La Semiconductor Industry Association et la Semiconductor Research Corporation remettent aujourd’hui leur prix annuel de recherche universitaire aux professeurs Rodwell et Rosing (de l’Université de Californie (UC) Santa Barbara et UC San Diego respectivement) pour leurs travaux sur les semi-conducteurs.
Cet évènement souligne une fois de plus l’importance de la course à l'innovation au niveau mondial afin de produire la prochaine génération de semi-conducteurs de haute technologie. Les entreprises américaines du secteur des semi-conducteurs investissent ainsi actuellement 20% de leurs revenus dans la recherche & développement.

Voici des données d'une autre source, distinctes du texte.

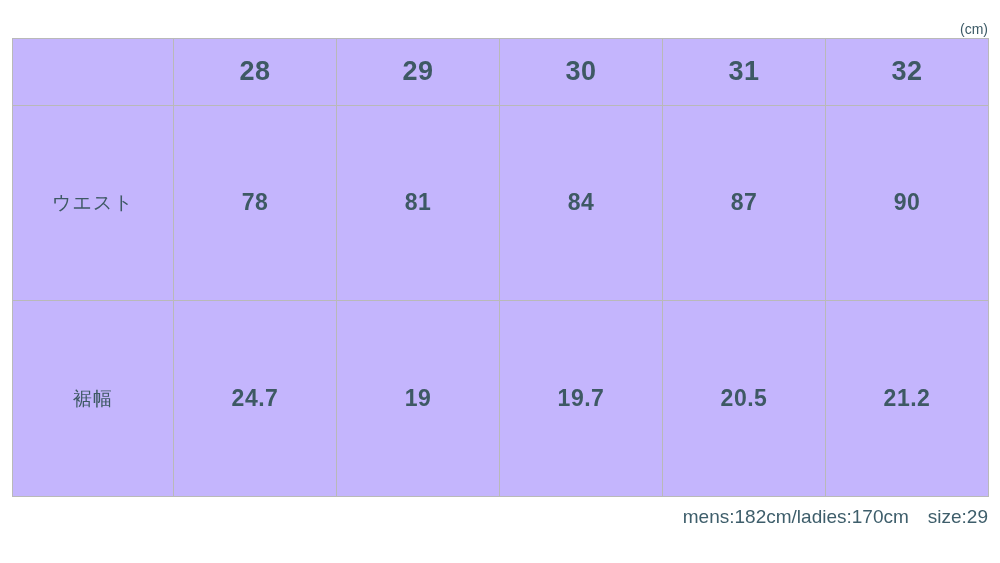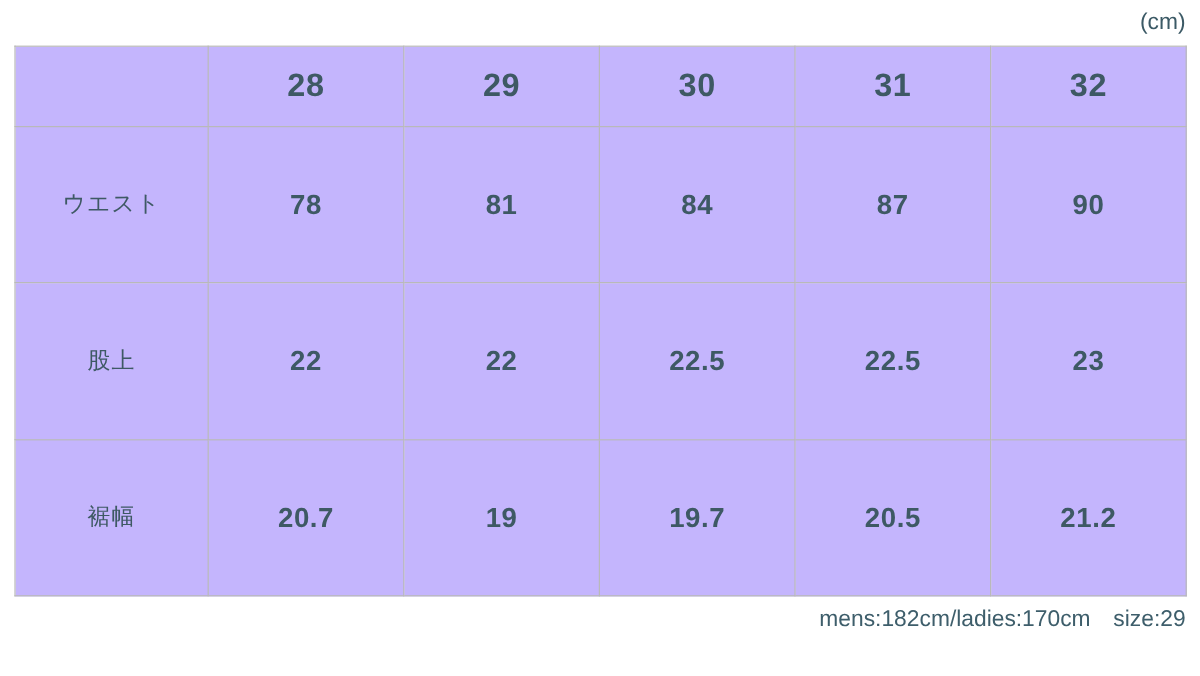--- a/index.html
+++ b/index.html
@@ -19,9 +19,9 @@
   
   .unit-label {
     position: absolute;
-    top: 8px;
+    top: 18px;
     right: 12px;
-    font-size: 19px;
+    font-size: 14px;
     color: #3c5a66;
     letter-spacing: 0px;
     line-height: 22px;

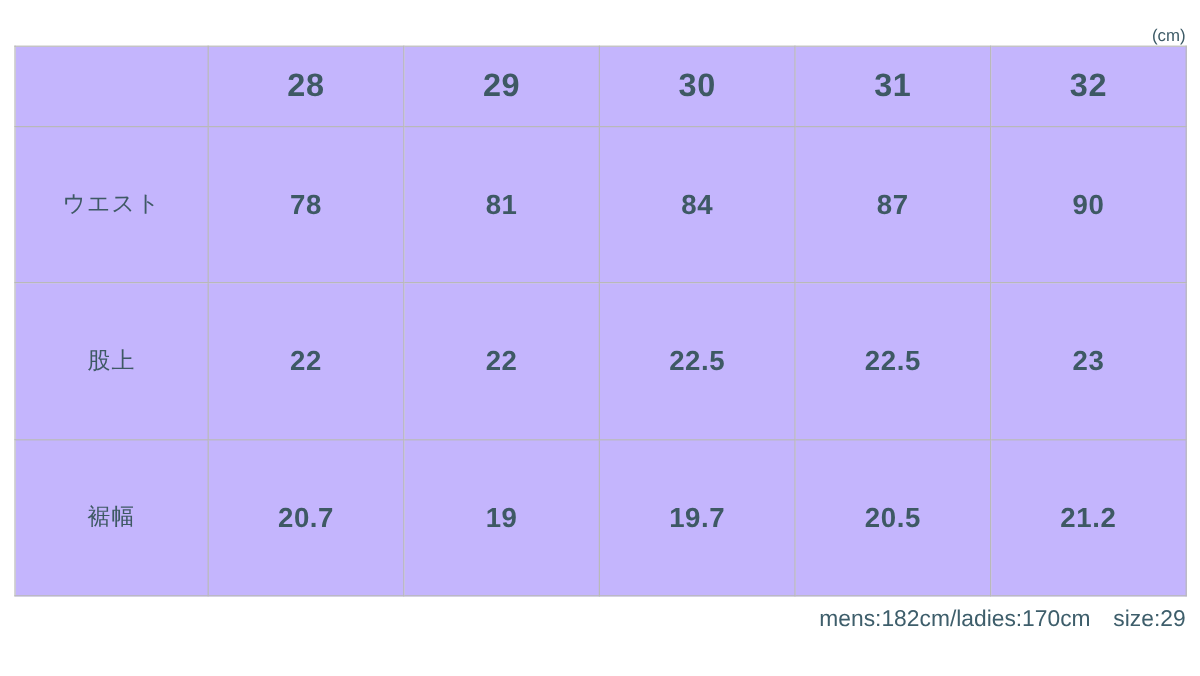--- a/index.html
+++ b/index.html
@@ -132,14 +132,6 @@
         <td class="data-cell">90</td>
       </tr>
       <tr>
-        <td class="row-label">股上</td>
-        <td class="data-cell">22</td>
-        <td class="data-cell">22</td>
-        <td class="data-cell">22.5</td>
-        <td class="data-cell">22.5</td>
-        <td class="data-cell">23</td>
-      </tr>
-      <tr>
         <td class="row-label">裾幅</td>
         <td class="data-cell">20.7</td>
         <td class="data-cell">19</td>

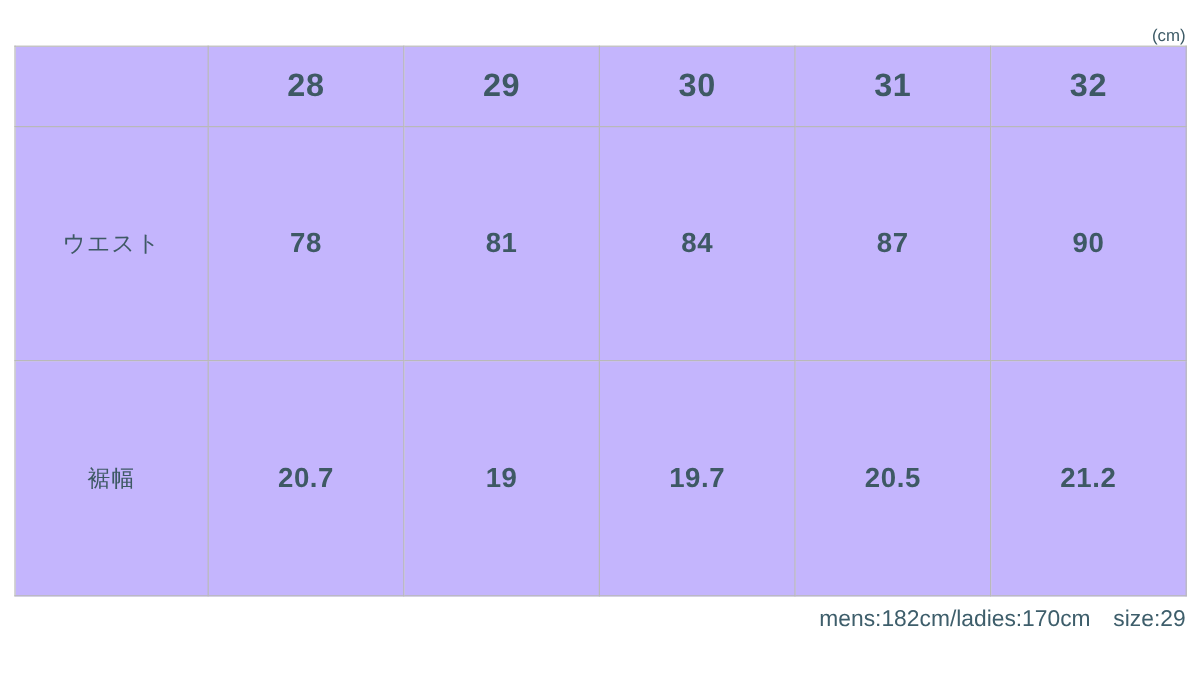--- a/index.html
+++ b/index.html
@@ -133,7 +133,7 @@
       </tr>
       <tr>
         <td class="row-label">裾幅</td>
-        <td class="data-cell">20.7</td>
+        <td class="data-cell">24.7</td>
         <td class="data-cell">19</td>
         <td class="data-cell">19.7</td>
         <td class="data-cell">20.5</td>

L’innovation, le nerf de la guerre
Les fabricants de puces se sont lancés dans une course effrénée à l'innovation, pour rendre les semi-conducteurs toujours plus rapides, puissants et plus économes en énergie. Cela doit leur permettre de répondre à de nouveaux cas d’applications variées et en évolution constante comme dans le domaine des jeux vidéo ou encore des serveurs utilisés pour simuler les impacts du changement climatique. Par ailleurs, les semi-conducteurs sont stratégiques car ils sont indispensables pour un très grand nombre de secteurs (transports, informatiques, médical, etc). Les composants électroniques représentaient par exemple 40 % du coût d'une voiture à moteur thermique en 2021. Au niveau mondial, le marché est dominé par l'Asie, avec Taïwan, suivi par les Etats-Unis et la Corée du Sud.

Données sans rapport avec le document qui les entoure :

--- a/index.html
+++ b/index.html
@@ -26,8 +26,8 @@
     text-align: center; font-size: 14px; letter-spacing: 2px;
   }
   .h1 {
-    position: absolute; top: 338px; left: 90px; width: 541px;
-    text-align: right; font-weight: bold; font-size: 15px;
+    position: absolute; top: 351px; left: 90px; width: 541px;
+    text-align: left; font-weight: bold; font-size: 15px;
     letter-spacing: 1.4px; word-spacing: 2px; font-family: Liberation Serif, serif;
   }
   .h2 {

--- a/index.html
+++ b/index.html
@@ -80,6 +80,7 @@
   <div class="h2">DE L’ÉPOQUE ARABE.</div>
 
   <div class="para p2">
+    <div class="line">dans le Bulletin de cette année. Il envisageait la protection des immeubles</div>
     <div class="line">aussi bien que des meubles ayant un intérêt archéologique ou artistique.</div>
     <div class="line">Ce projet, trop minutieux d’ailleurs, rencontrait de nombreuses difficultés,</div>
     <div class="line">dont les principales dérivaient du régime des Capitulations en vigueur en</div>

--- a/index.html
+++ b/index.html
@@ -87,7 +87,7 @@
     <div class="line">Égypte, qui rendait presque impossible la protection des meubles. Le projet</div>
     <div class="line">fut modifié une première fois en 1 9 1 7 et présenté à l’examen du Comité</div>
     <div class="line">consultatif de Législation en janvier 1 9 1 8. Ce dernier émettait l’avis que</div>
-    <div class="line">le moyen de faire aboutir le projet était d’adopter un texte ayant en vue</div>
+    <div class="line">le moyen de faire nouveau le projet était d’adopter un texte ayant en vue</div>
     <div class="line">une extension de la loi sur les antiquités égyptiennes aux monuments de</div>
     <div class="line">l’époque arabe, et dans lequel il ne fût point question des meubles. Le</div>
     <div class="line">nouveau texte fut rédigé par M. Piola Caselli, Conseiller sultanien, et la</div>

La dimension géostratégique des semi-conducteurs a été une nouvelle fois mise en lumière lorsque le PDG de la Taiwanese Semiconductor Manufacturing Company (TSMC) a déclaré qu'en cas d'invasion de Taïwan par la Chine, l'entreprise ne serait plus en capacité de produire. Or Taïwan, via TSMC, représente environ 60% des exportations mondiales de semi-conducteurs. La grave pénurie de semi-conducteurs qu'a connue l'économie mondiale à la mi-2020, alors que la moitié de la population mondiale était confinée (notamment en Chine), a également agi comme un « signal d'alarme ».
Une industrie stratégique
Reconnaissant cette dimension géostratégique, les gouvernements des principales économies mondiales se sont lancés dans de grands programmes d’investissements, afin de réduire leur dépendance vis-à-vis de l'Asie. La Commission européenne a adopté début 2022 un « EU Chips Act » et mis en place un plan d’investissement de 11 milliards d’euros avec la volonté de prendre le leadership mondial dans la course à l'innovation. Aux Etats-Unis, l'administration Biden a également signé en août 2022 un Chips Act, qui prévoit 52,7 milliards de dollars pour la recherche, le développement, la fabrication et le développement de la main-d'œuvre dans les semi-conducteurs.
Enfin, la Chine prend part à cette course technologique, avec son plan « Made in China 2025 ». La course mondiale à l'innovation dans le domaine des semi-conducteurs est d’ailleurs au cœur des tensions commerciales entre les États-Unis et la Chine. L'administration Trump avait en effet mis en place des mesures protectionnistes à l'encontre du plan chinois Made in China 2025. Ces tensions ne se sont pas estompées depuis, l'administration Biden ayant décidé de restreindre les capacités de la Chine, en empêchant les concepteurs américains de vendre à la Chine des puces haut de gamme destinées à l'IA et aux superordinateurs.
Risques & opportunités
A court terme, la politique chinoise du « zéro-Covid » continue d'entraver sa production de semi-conducteurs contribuant à des perturbations sur la chaîne de valeur mondiale. Bien que ces dernières se sont quelque peu atténuées récemment, certains secteurs comme l'automobile continuent de souffrir de ces perturbations.
À moyen et long terme, la concurrence entre les principales économies en matière de fabrication de semi-conducteurs, suscite des inquiétudes quant à l'offre potentiellement excédentaire et à l'inadéquation avec les besoins de l'industrie. Ceci, dans un contexte de perspectives économiques mondiales moroses, de tensions inflationnistes et de risque de récession, les prix et les ventes de semi-conducteurs sont en baisse. La demande pour certains biens technologiques devrait continuer à diminuer. Par exemple, la demande d’appareils grand public a récemment reculé, en parallèle de la baisse de la demande dans le secteur automobile.
En revanche, l'intelligence artificielle et la cybersécurité, par exemple, restent des opportunités de profits pour les entreprises du secteur des TIC. Et ces produits et services de haute technologie nécessitent des semi-conducteurs toujours plus innovants.